Leggo sempre più spesso di casi in cui degli studenti bocciati – spesso anche con molte insufficienze – presentano ricorso al TAR contro la loro bocciatura, vincendo. Una cosa che trovo incredibilmente paradossale, e che quest’anno ha generato un vivace dibattito anche a livello nazionale.
Oggi, purtroppo, abbiamo la conferma che un caso simile è avvenuto anche in Calabria, dove due studentesse catanzaresi potranno svolgere nuovamente l’esame di maturità al quale erano state bocciate. Il motivo? I loro verbali non erano sottoscritti. Quindi la bocciatura è stata annullata.
Premesso che farsi bocciare, oggi, è molto (ma molto) difficile, perché vorrebbe dire non solo presentare lacune enormi ma anche esservi indifferenti, e dunque fregarsene: ma allora aboliamola del tutto questa bocciatura, no?
Già si vogliono ridurre o eliminare i voti più bassi, perché denigratori e svilenti (sapeste quanti 0, 1, 2 e 3 ho preso al liceo…), poi si pretende di evitare nella quasi totalità dei casi le bocciature, perché non rispettose del percorso dello studente. E poi, quando ti becchi il somaro arrogante e prepotente, cresciuto in una famiglia che può permettersi il costo ed il tempo di fare un ricorso al TAR, te lo devi pure vedere riammesso. Per forza.
Questa cosa mi manda in bestia.
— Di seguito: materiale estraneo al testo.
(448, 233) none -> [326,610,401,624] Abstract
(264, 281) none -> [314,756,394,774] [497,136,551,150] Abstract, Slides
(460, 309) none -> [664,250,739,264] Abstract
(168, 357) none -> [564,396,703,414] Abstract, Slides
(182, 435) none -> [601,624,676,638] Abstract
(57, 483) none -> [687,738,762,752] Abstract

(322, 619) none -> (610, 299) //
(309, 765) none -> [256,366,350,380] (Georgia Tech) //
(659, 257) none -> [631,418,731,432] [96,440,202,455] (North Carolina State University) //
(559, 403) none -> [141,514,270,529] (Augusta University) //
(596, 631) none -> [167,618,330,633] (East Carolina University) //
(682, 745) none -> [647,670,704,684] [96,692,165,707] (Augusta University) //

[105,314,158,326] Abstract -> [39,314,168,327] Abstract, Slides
Si parla tanto di meritocrazia, di sacrifici, di studio, e si perde poi il valore stesso dell’apprendimento, che non è solo studiare una materia, ma anche studiare come comportarsi con gli altri, come vivere nel proprio ambiente, nella società che ci circonda.
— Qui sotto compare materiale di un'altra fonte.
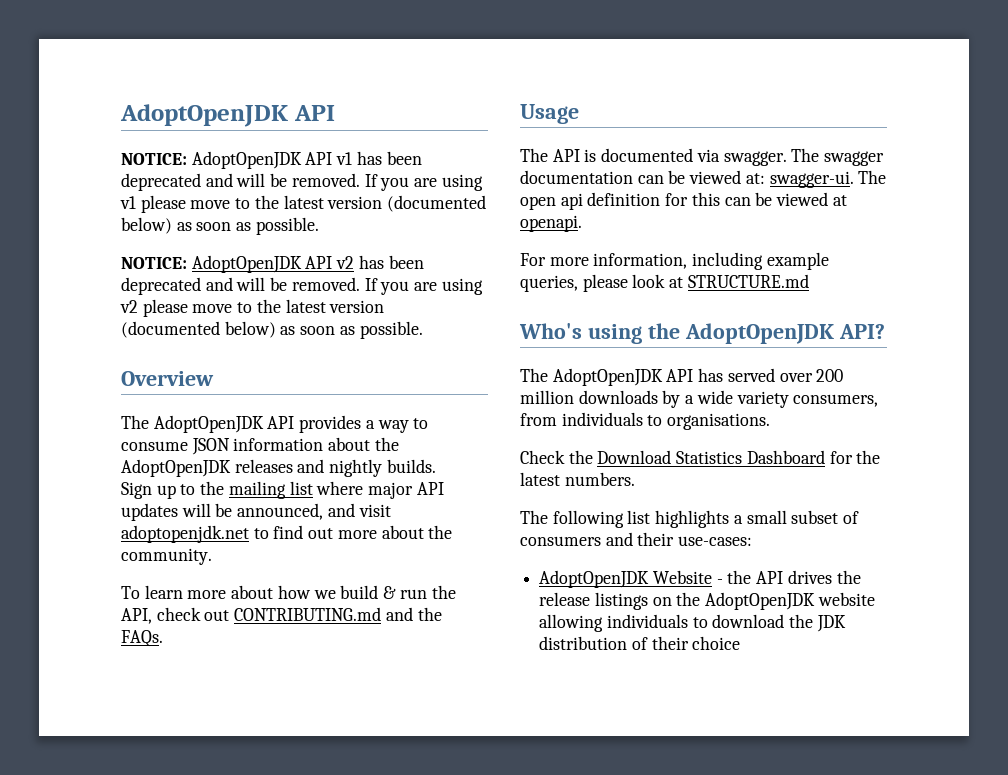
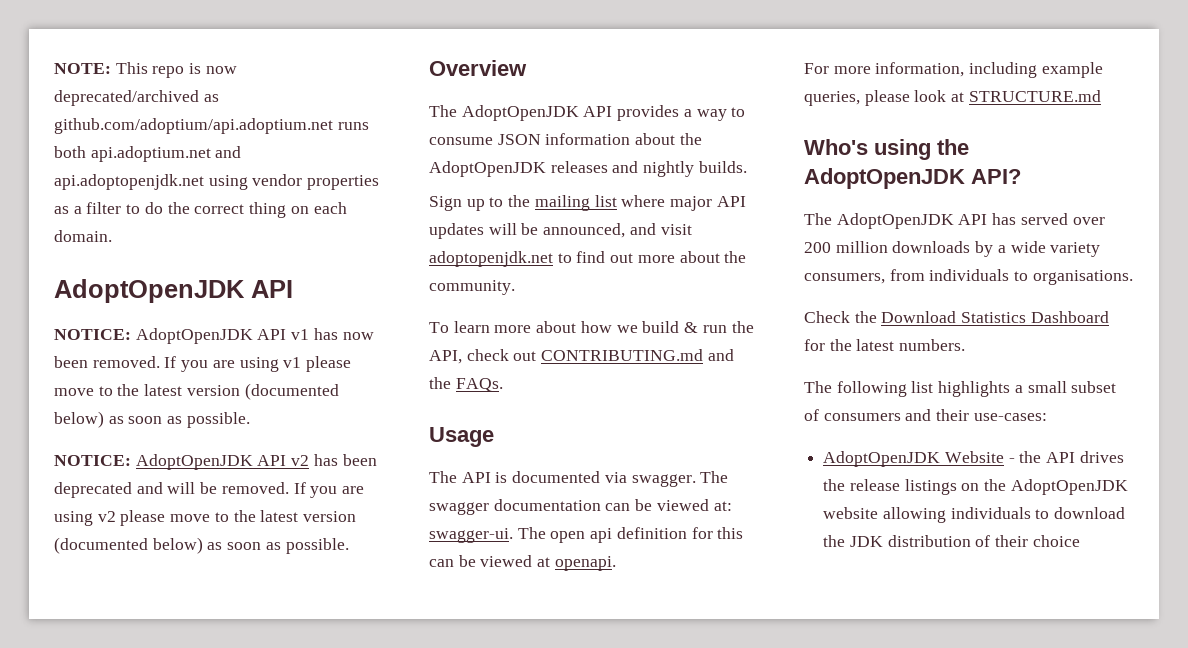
(120, 115) none -> [54,62,237,78] [54,90,219,106] [54,118,369,134] [54,146,242,162] [54,174,380,190] [54,202,347,218] [54,230,112,242] NOTE: This repo is now deprecated/archived as github.com/adoptium/api.adoptium.net runs both api.adoptium.net and api.adoptopenjdk.net using vendor properties as a filter to do the correct thing on each domain. //
[386,151,422,165] [121,173,288,191] been deprecated and will be -> [342,332,374,340] [54,356,88,368] now been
Che adulto sarà una persona che con 6 insufficienze (non una, non due, ma sei!) riesce ad ottenere la promozione tramite un giudice? Siamo già circondati da adulti incapaci di ammettere un fallimento. Incapaci di elaborare una sconfitta. Incapaci di lasciarsi alle spalle una qualsiasi cosa non andata per il verso giusto.
Queste persone sono i genitori di oggi. Che non riescono ad accettare neanche una bocciatura di scuola. Una “lesa maestà” ai diritti dei minori, ai loro figli, intollerabile, da correggere in tribunale.